Entretanto, mi querido amigo David Roas coordinó ese mismo mes de septiembre el número 765 de la revista Ínsula dedicado a la literatura fantástica llevada a cabo en España en los últimos treinta años. Aquí sí son todos los colaboradores reales, existentes, consistentes como usted o como yo. Conozco a Juan Jacinto Muñoz Rengel, a David, a Ana Casas... No hay engaño. No hay trampa. Pero todos ellos se ocupan paradójicamente de algo que, por fantástico, escapa a nuestra noción de realidad, de algo que "no puede ser nombrado ni descrito con precisión", como se dice por ahí, de algo que en puridad, entonces, no existe. Y todos ellos se esfuerzan enternecedoramente en dotar de un cuerpo físico, tangible, verdadero, a lo que no puede poseerlo en modo alguno. No veo lo fantástico, no puedo verlo, pero los veo a todos ellos claramente. Así que, pienso, en Quimera algo fantástico, algo que no existe, me muestra una realidad a la que podría abscribirme sin conflicto, en Ínsula en cambio la realidad constatable me persuade con una invención ciertamente conflictiva.
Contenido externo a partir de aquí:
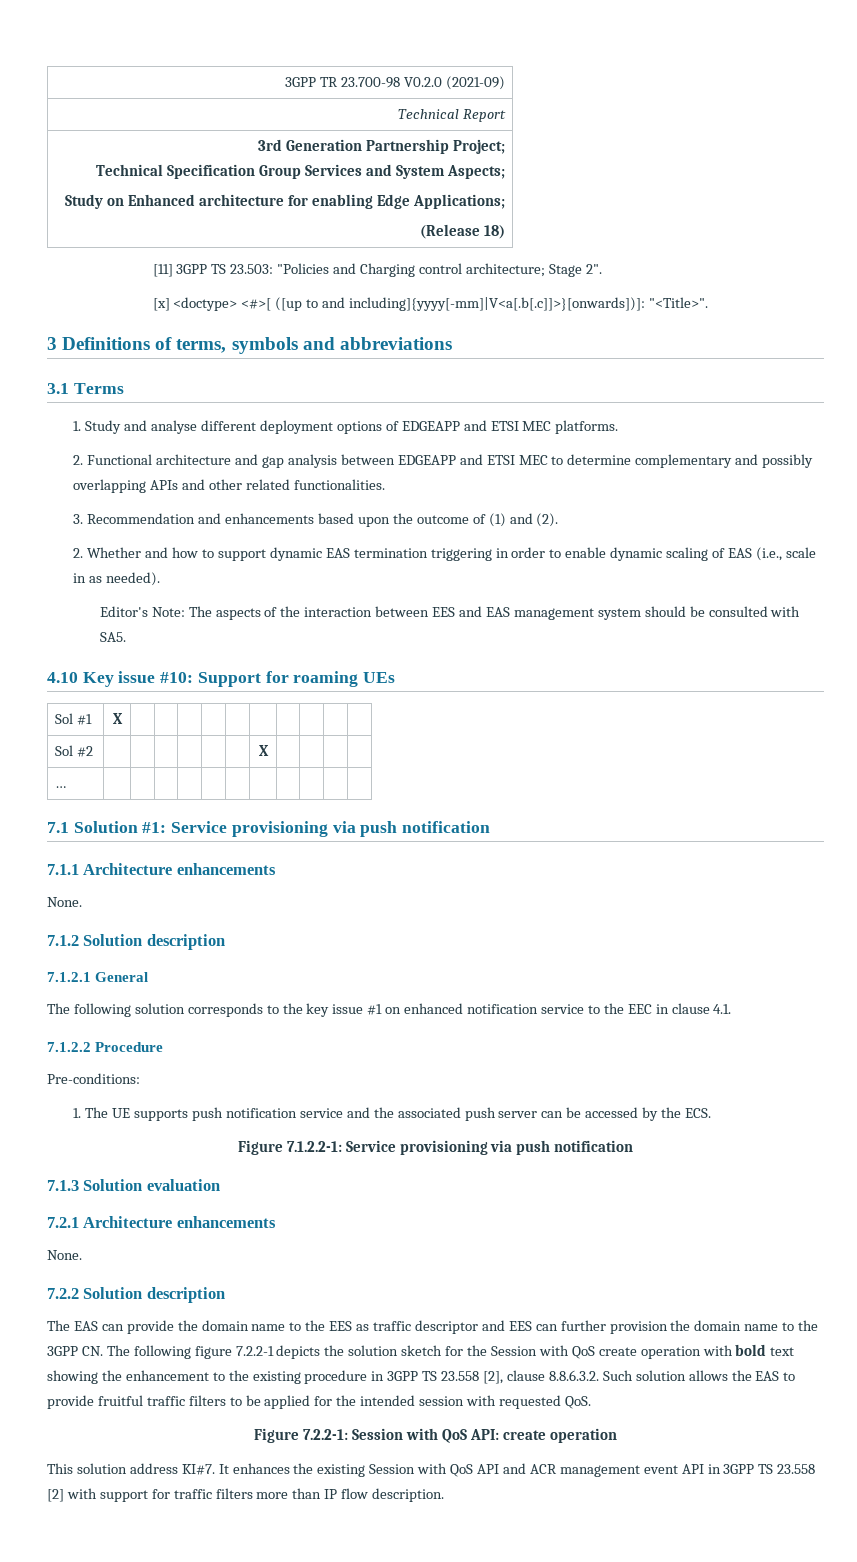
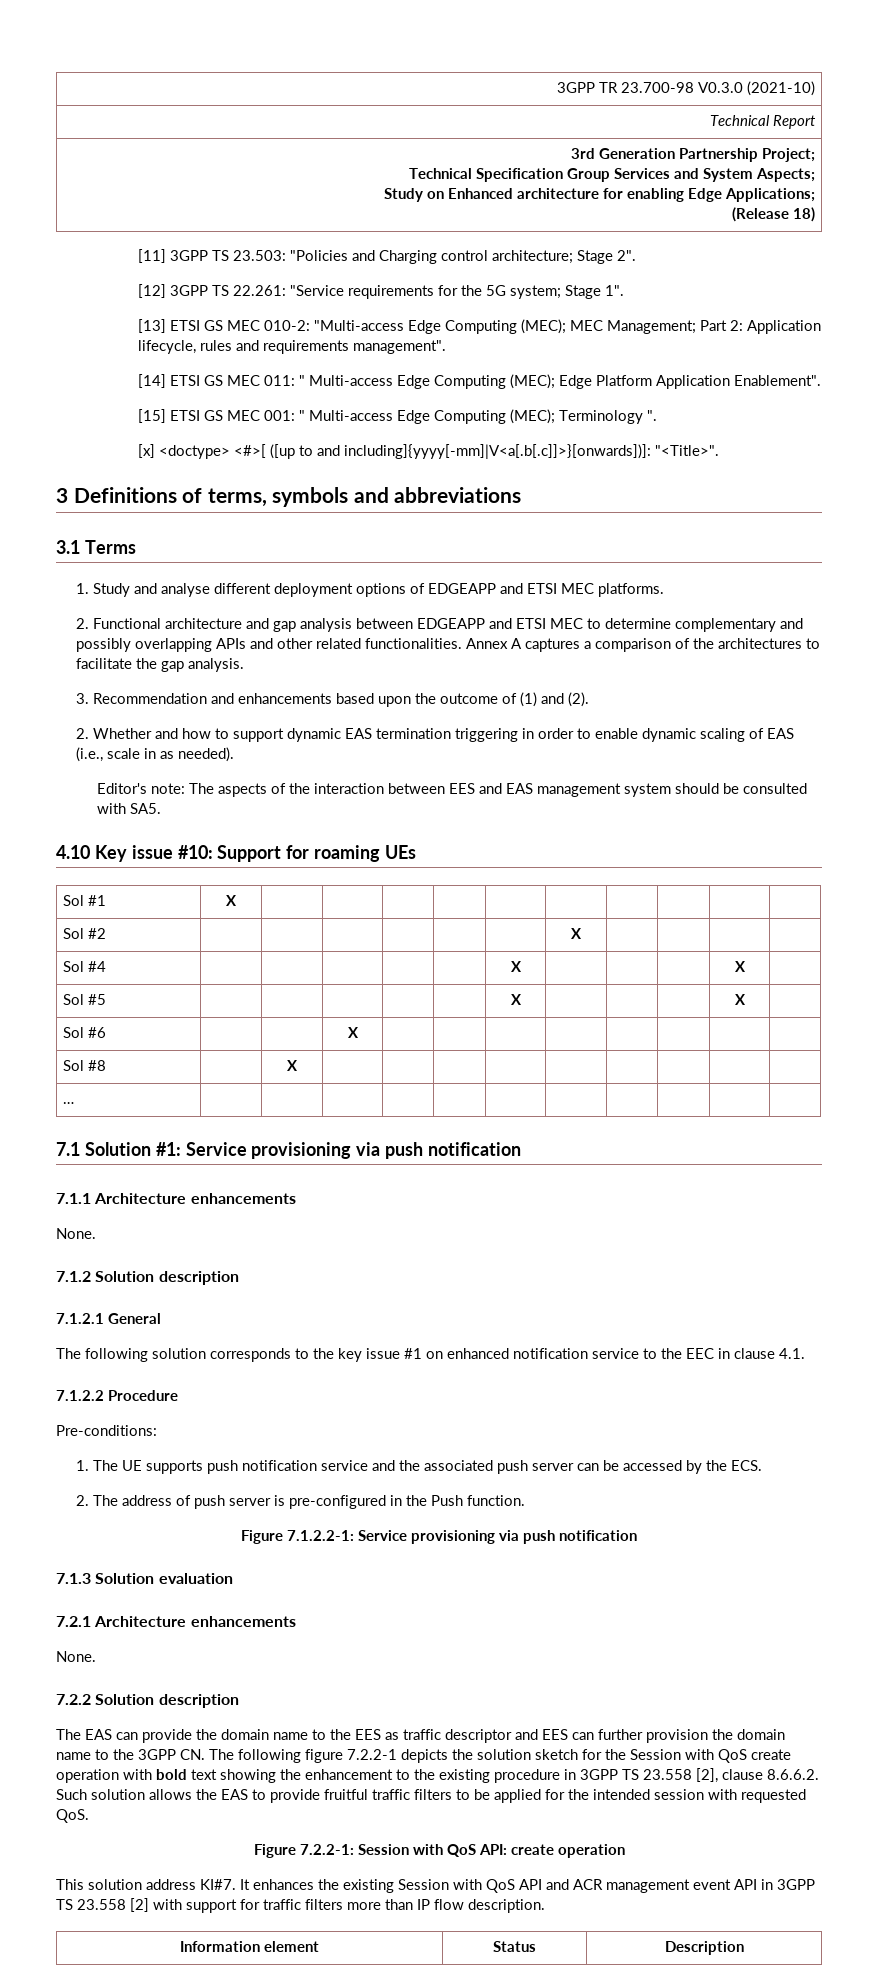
- 3GPP TR 23.700-98 V0.2.0 (2021-09)
+ 3GPP TR 23.700-98 V0.3.0 (2021-10)
+ [12] 3GPP TS 22.261: "Service requirements for the 5G system; Stage 1".
+ [13] ETSI GS MEC 010-2: "Multi-access Edge Computing (MEC); MEC Management; Part 2: Application lifecycle, rules and requirements management".
+ [14] ETSI GS MEC 011: " Multi-access Edge Computing (MEC); Edge Platform Application Enablement".
+ [15] ETSI GS MEC 001: " Multi-access Edge Computing (MEC); Terminology ".
+ Annex A captures a comparison of the architectures to facilitate the gap analysis.
- Editor's Note: The aspects of the interaction between EES and EAS management system should be consulted with SA5.
+ Editor's note: The aspects of the interaction between EES and EAS management system should be consulted with SA5.
+ Sol #4 | | | | | | X | | | | X |
+ Sol #5 | | | | | | X | | | | X |
+ Sol #6 | | | X | | | | | | | |
+ Sol #8 | | X | | | | | | | | |
+ 2. The address of push server is pre-configured in the Push function.
- The EAS can provide the domain name to the EES as traffic descriptor and EES can further provision the domain name to the 3GPP CN. The following figure 7.2.2-1 depicts the solution sketch for the Session with QoS create operation with bold text showing the enhancement to the existing procedure in 3GPP TS 23.558 [2], clause 8.8.6.3.2. Such solution allows the EAS to provide fruitful traffic filters to be applied for the intended session with requested QoS.
+ The EAS can provide the domain name to the EES as traffic descriptor and EES can further provision the domain name to the 3GPP CN. The following figure 7.2.2-1 depicts the solution sketch for the Session with QoS create operation with bold text showing the enhancement to the existing procedure in 3GPP TS 23.558 [2], clause 8.6.6.2. Such solution allows the EAS to provide fruitful traffic filters to be applied for the intended session with requested QoS.
+ Information element | Status | Description

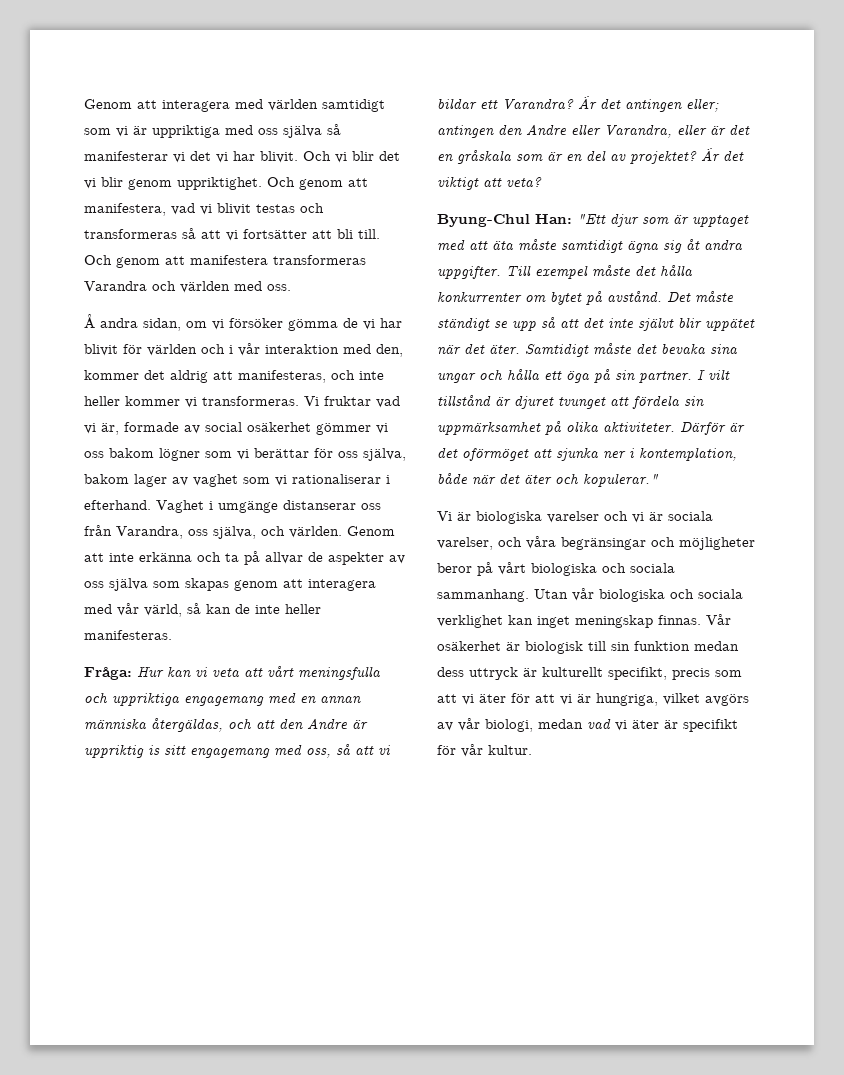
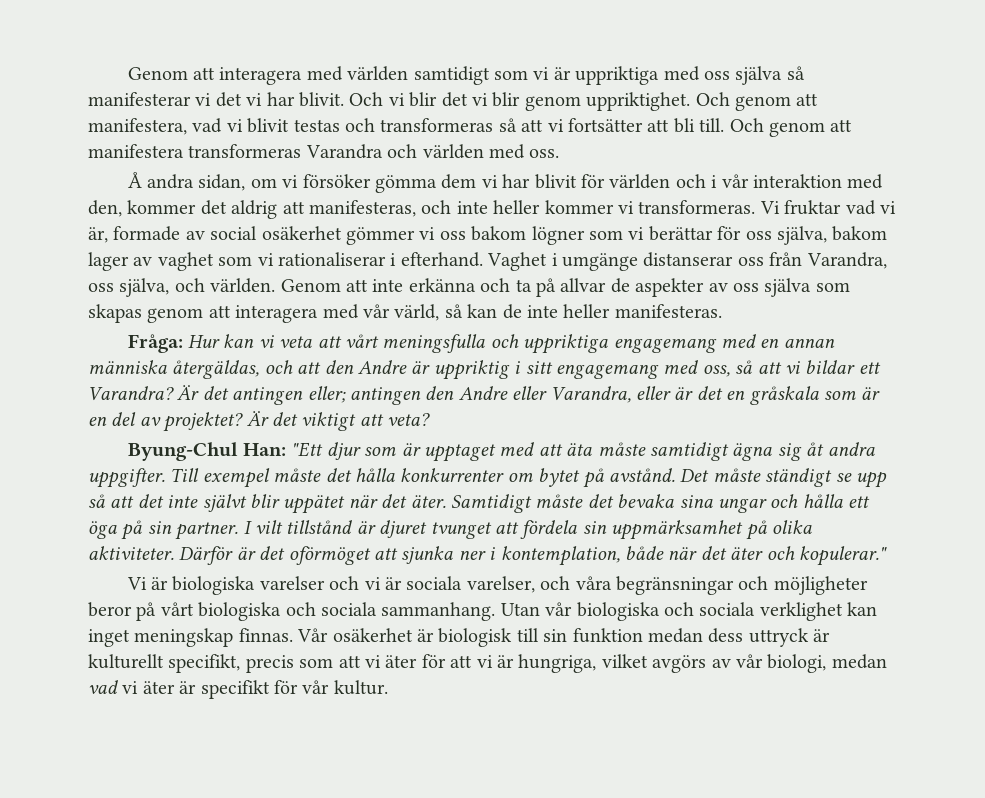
- Å andra sidan, om vi försöker gömma de vi har blivit för världen och i vår interaktion med den, kommer det aldrig att manifesteras, och inte heller kommer vi transformeras.
+ Å andra sidan, om vi försöker gömma dem vi har blivit för världen och i vår interaktion med den, kommer det aldrig att manifesteras, och inte heller kommer vi transformeras.
- Fråga: Hur kan vi veta att vårt meningsfulla och uppriktiga engagemang med en annan människa återgäldas, och att den Andre är uppriktig is sitt engagemang med oss, så att vi bildar ett Varandra?
+ Fråga: Hur kan vi veta att vårt meningsfulla och uppriktiga engagemang med en annan människa återgäldas, och att den Andre är uppriktig i sitt engagemang med oss, så att vi bildar ett Varandra?
- Vi är biologiska varelser och vi är sociala varelser, och våra begränsingar och möjligheter beror på vårt biologiska och sociala sammanhang.
+ Vi är biologiska varelser och vi är sociala varelser, och våra begränsningar och möjligheter beror på vårt biologiska och sociala sammanhang.

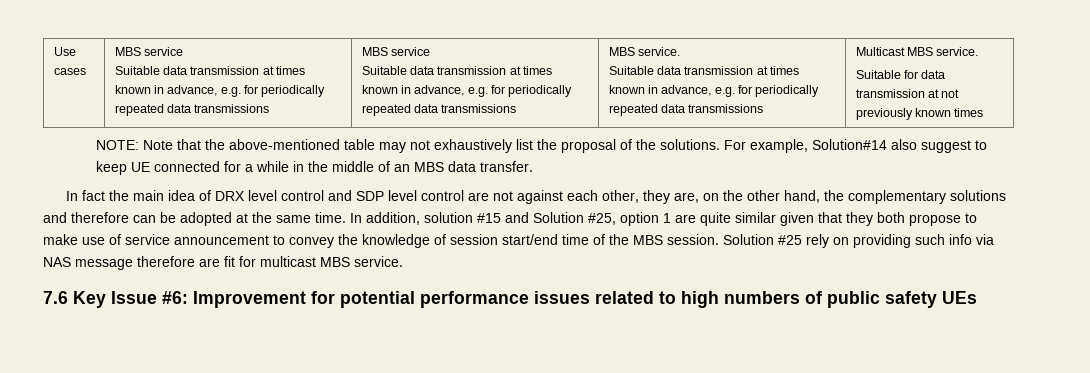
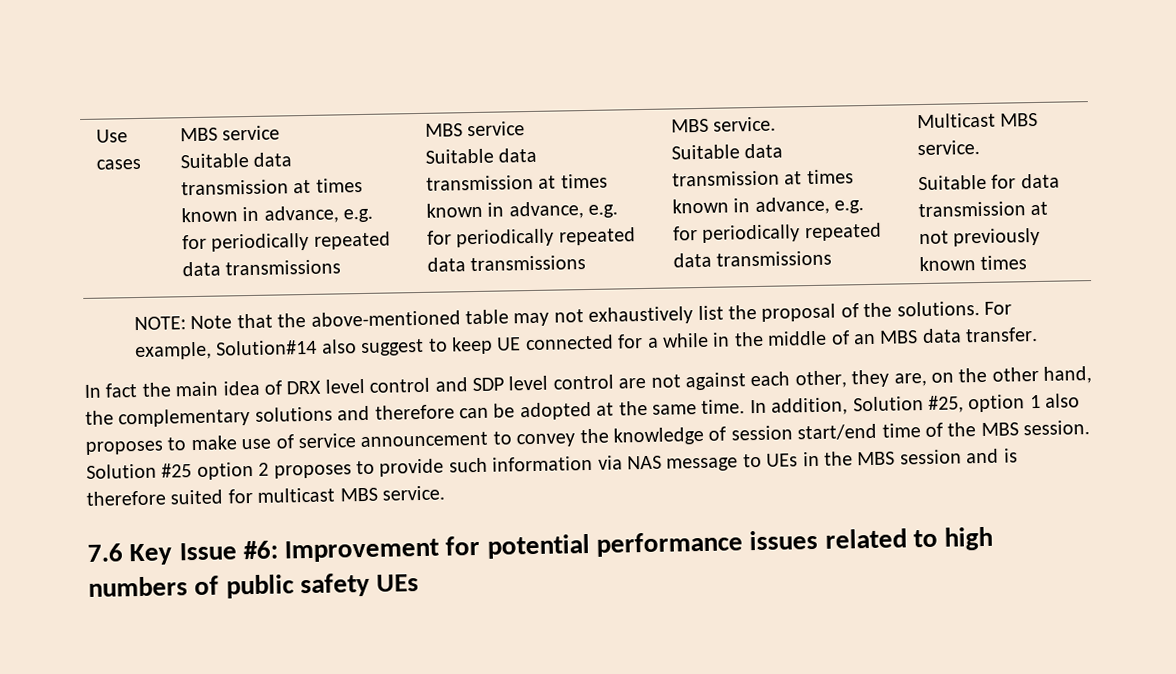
- In addition, solution #15 and Solution #25, option 1 are quite similar given that they both propose to make use of service announcement to convey the knowledge of session start/end time of the MBS session.
+ In addition, Solution #25, option 1 also proposes to make use of service announcement to convey the knowledge of session start/end time of the MBS session.
- Solution #25 rely on providing such info via NAS message therefore are fit for multicast MBS service.
+ Solution #25 option 2 proposes to provide such information via NAS message to UEs in the MBS session and is therefore suited for multicast MBS service.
Entretanto, mi querido amigo Hugo Abbati me había contado ya la inquietud que sintió en una recóndita aldeúcha de Benin este verano, cuando una caterva de niños negros como el tizón se pasaba de mano en mano la cámara digital G7 de última generación, que previamente le había arrebatado sin permiso, decía, y empezaba a disparar a diestro y siniestro. Una realidad ahora hablándome de otra realidad tal vez que quedó plasmada en la imagen que acompaña esta entrada, es decir, que ya no existe.

Entretanto, yo escribo esto sin saber muy bien si es falso o no, si yo mismo soy una invención, si soy realmente yo el que escribo, o es otro tal vez usurpando mi nombre y mi contorno, como afirmaba Borges del otro Borges; si mi identidad se diluirá en este texto o saldrá reforzada, ya física, a través del nombre que ahora digo, el mío, Francisco Javier Torres. El que soy. O no. Finalmente, no sé dónde ponerme.